**Exercise objective**
Restate word for word the material below, starting at the line that contains "- GitHub Ecosystem" and stopping after the last line; skip pictures.

**Source data**
=-=-=

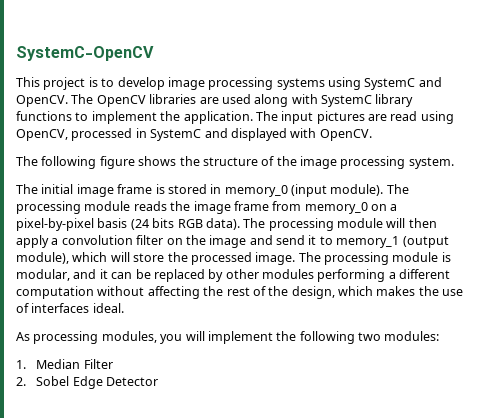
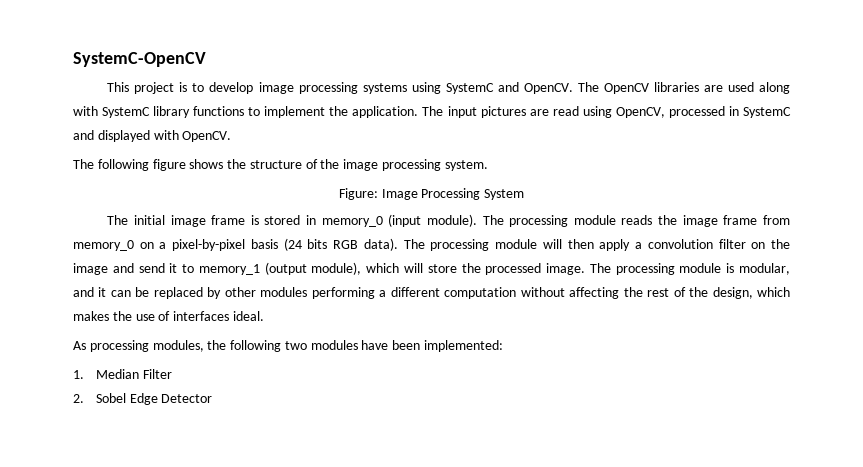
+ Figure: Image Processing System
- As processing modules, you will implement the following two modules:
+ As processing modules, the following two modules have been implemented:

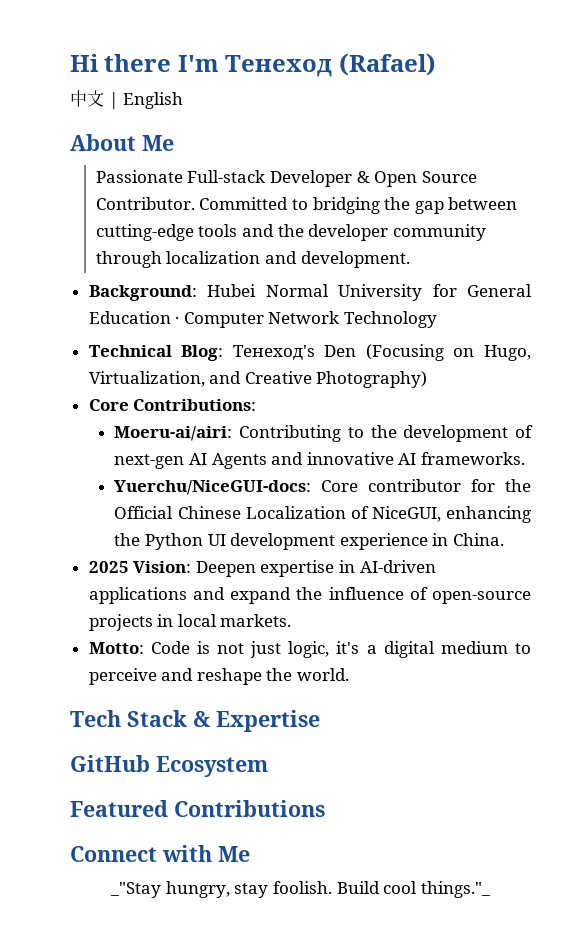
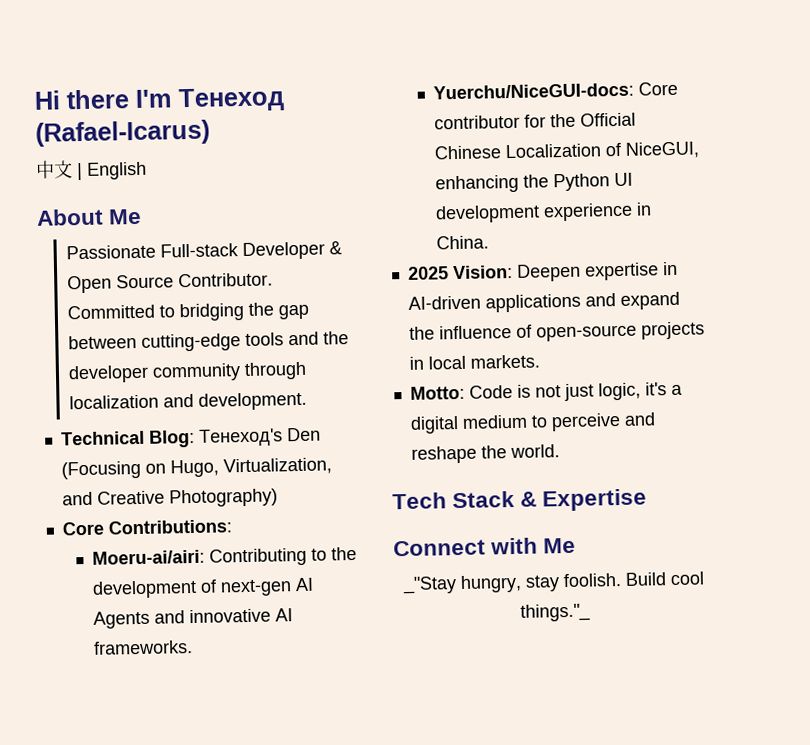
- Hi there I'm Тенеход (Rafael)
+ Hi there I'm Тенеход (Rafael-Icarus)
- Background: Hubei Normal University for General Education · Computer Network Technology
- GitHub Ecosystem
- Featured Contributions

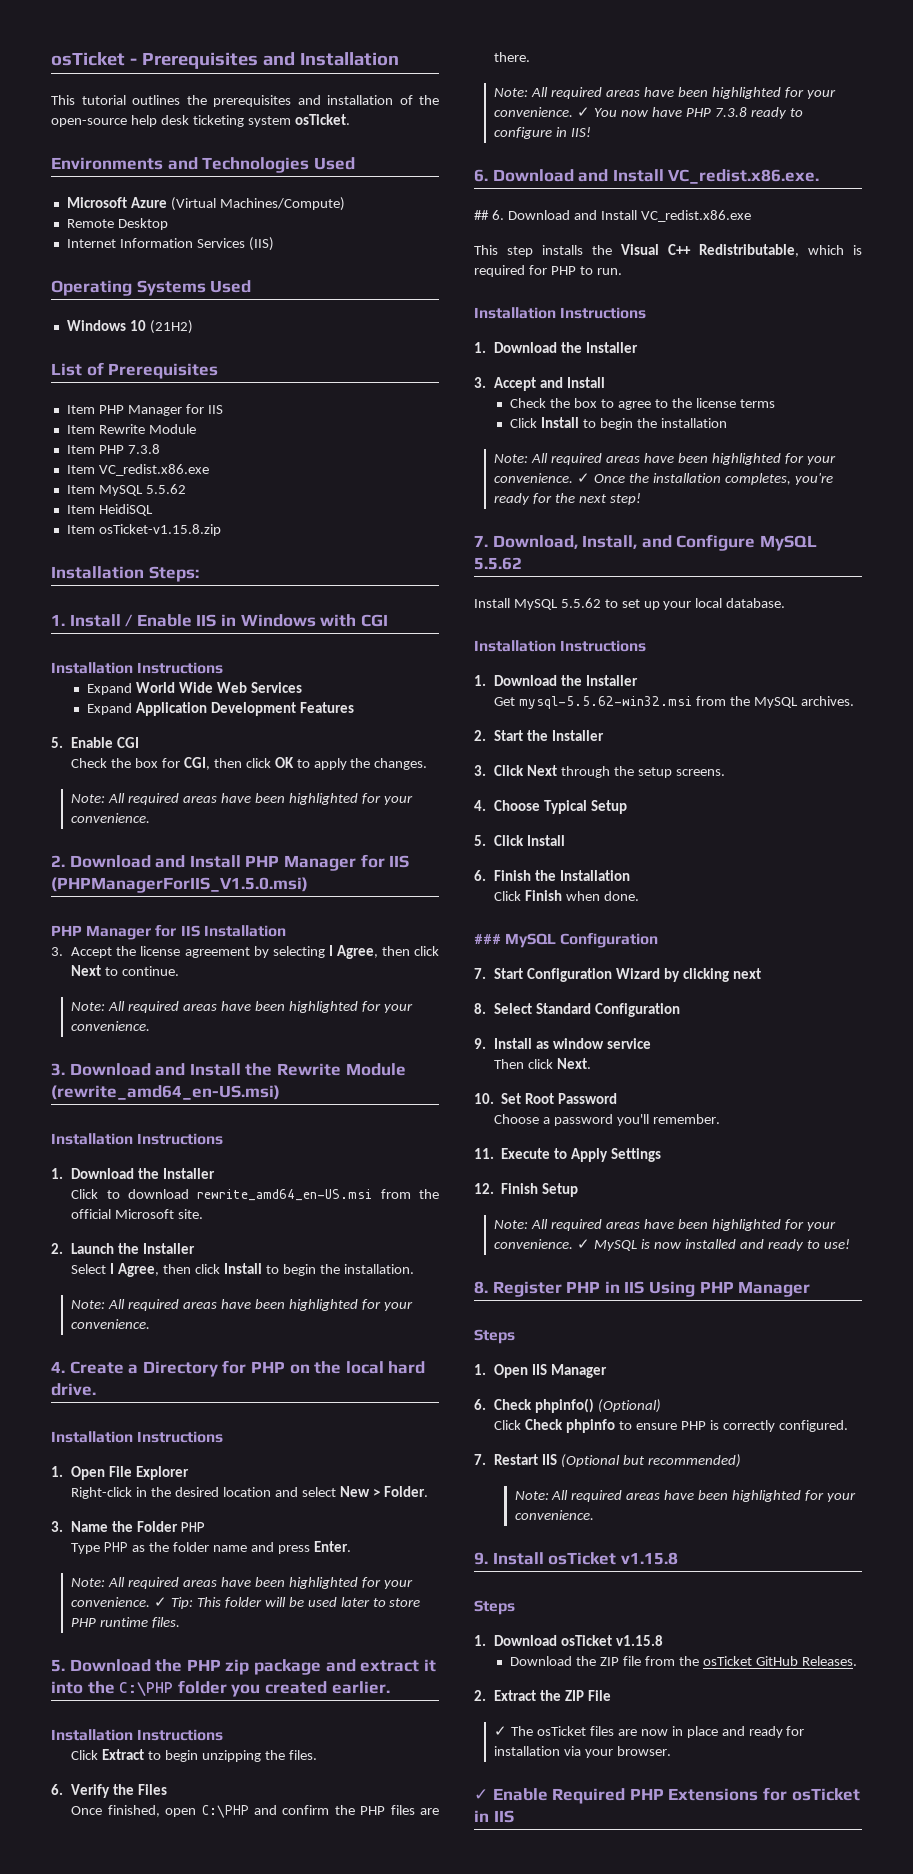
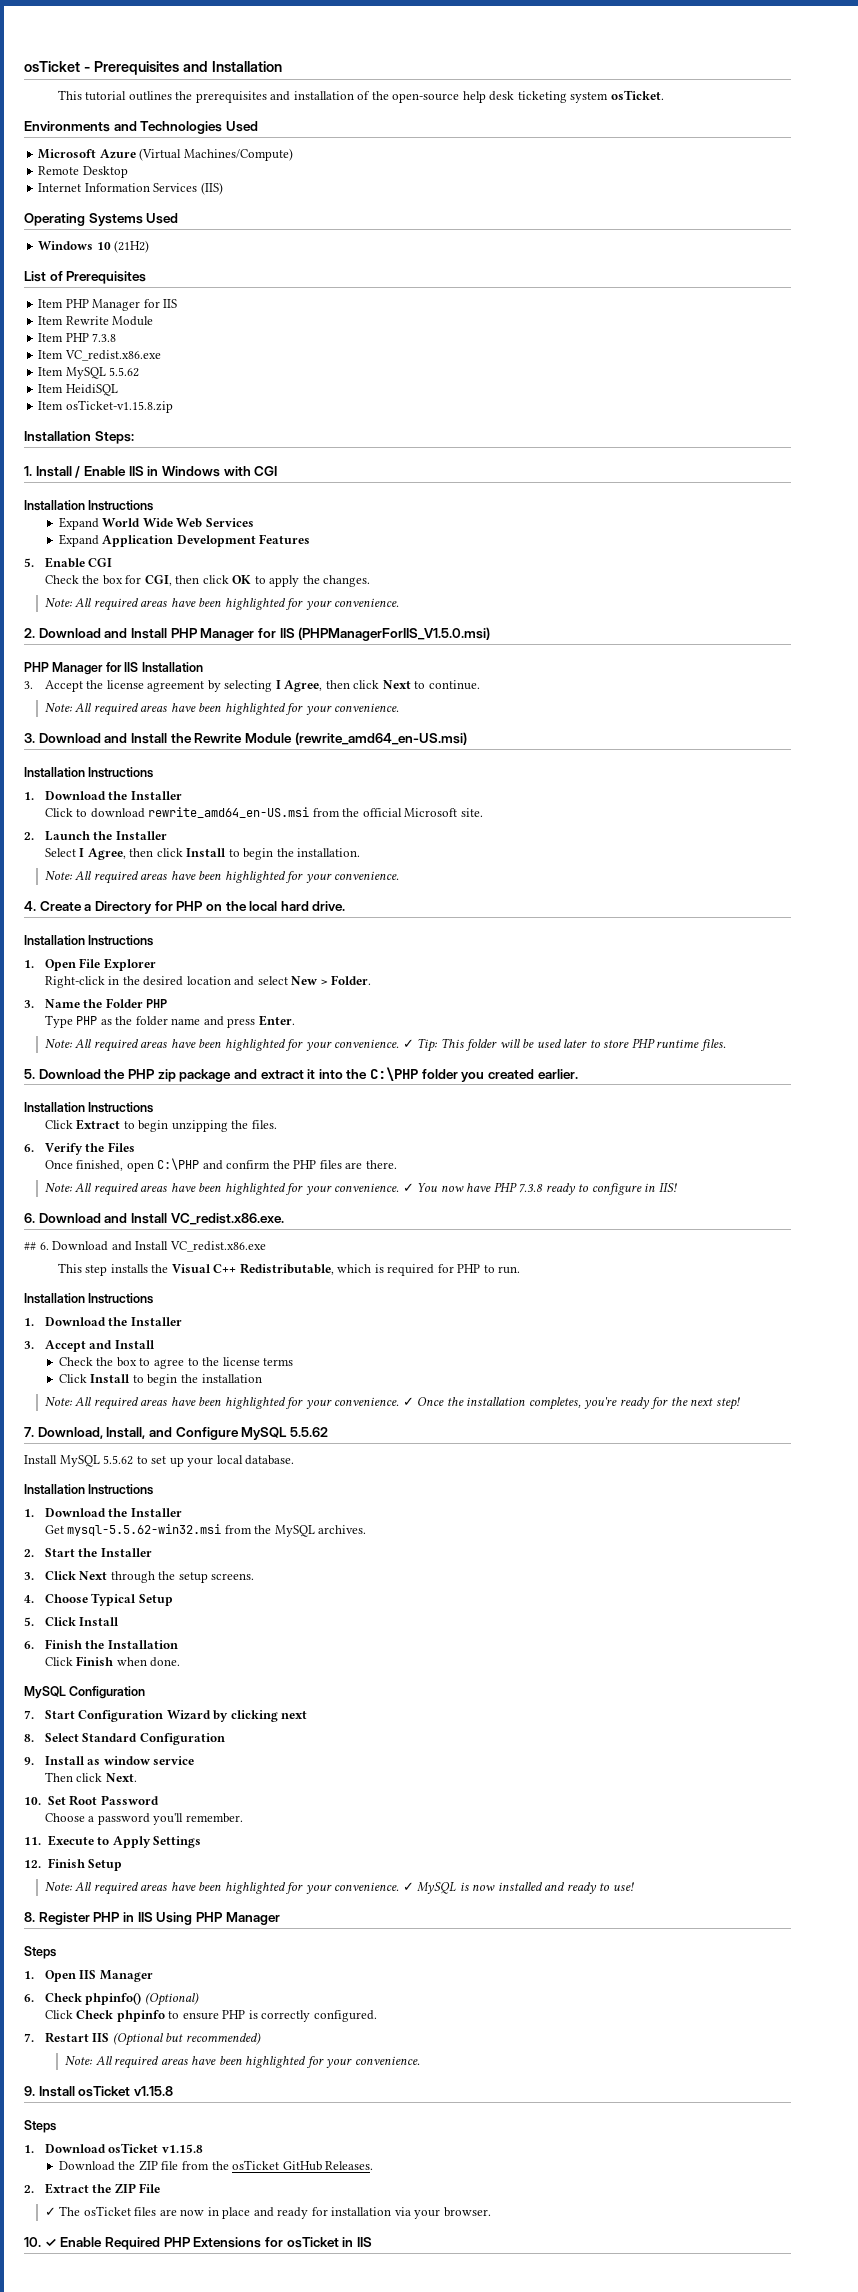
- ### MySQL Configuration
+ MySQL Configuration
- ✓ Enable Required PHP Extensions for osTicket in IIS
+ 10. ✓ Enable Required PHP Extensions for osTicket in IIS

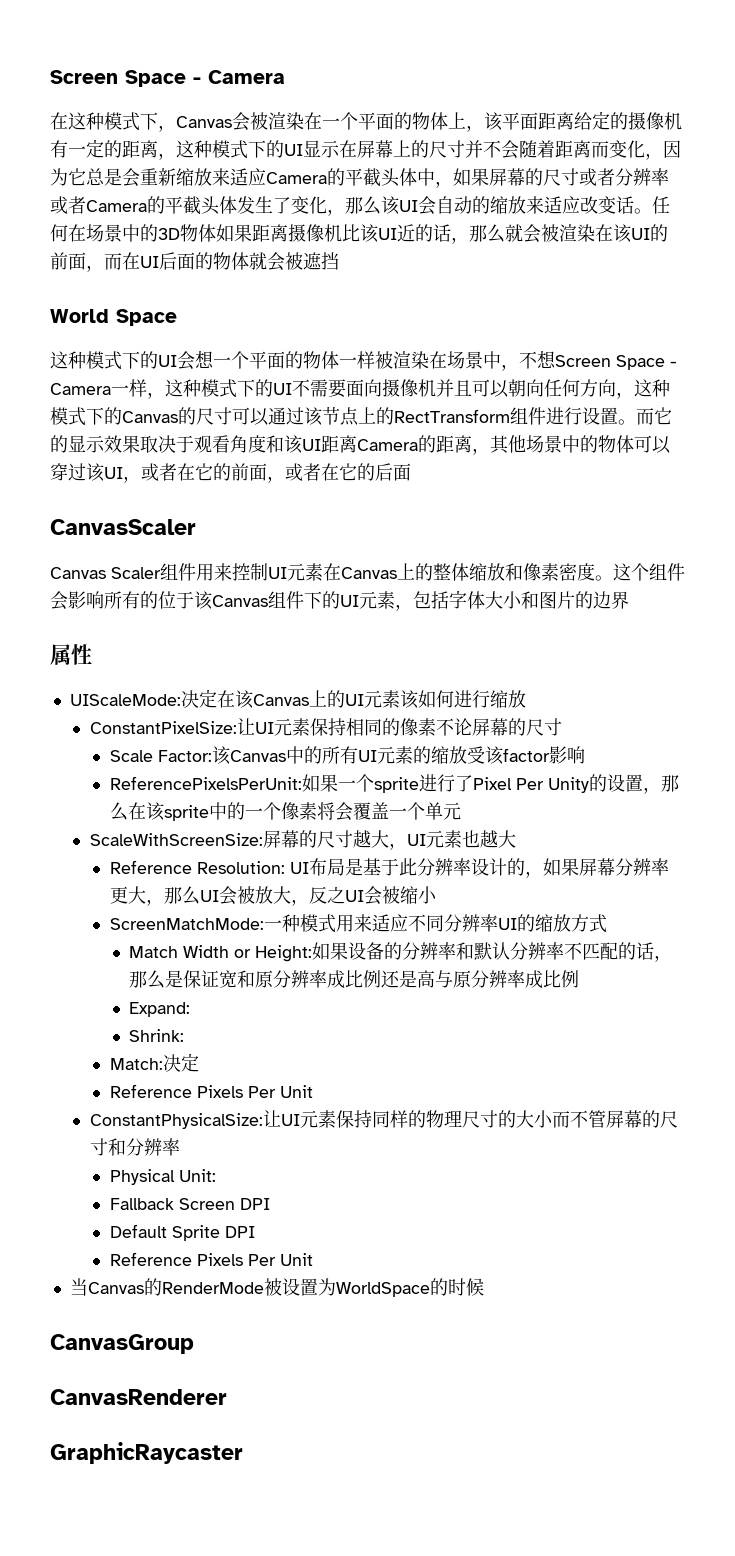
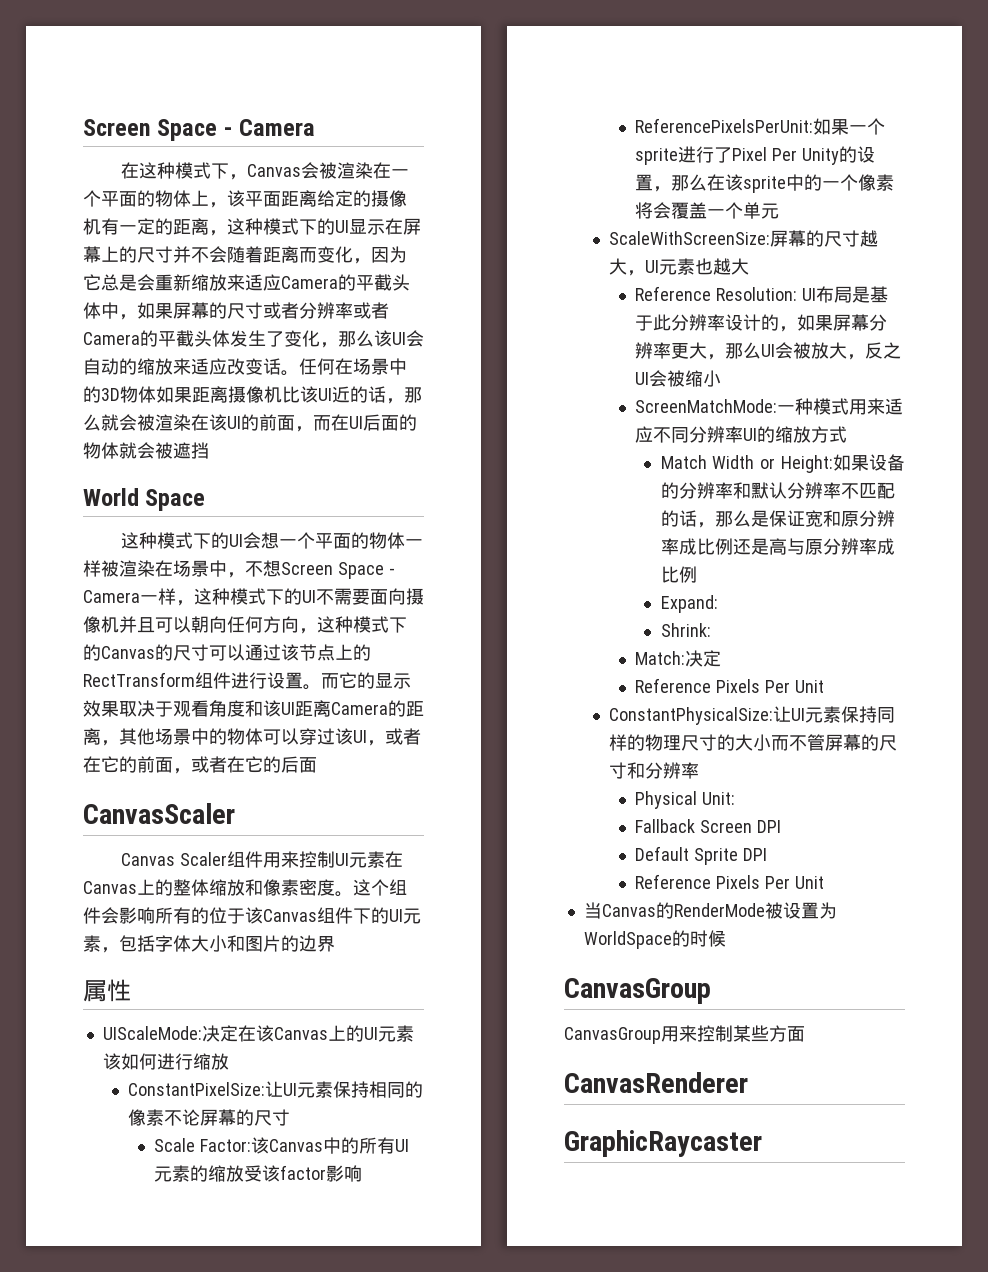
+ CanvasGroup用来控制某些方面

=-=-=

**Written response**
- GitHub Ecosystem
- Featured Contributions

- ### MySQL Configuration
+ MySQL Configuration
- ✓ Enable Required PHP Extensions for osTicket in IIS
+ 10. ✓ Enable Required PHP Extensions for osTicket in IIS

+ CanvasGroup用来控制某些方面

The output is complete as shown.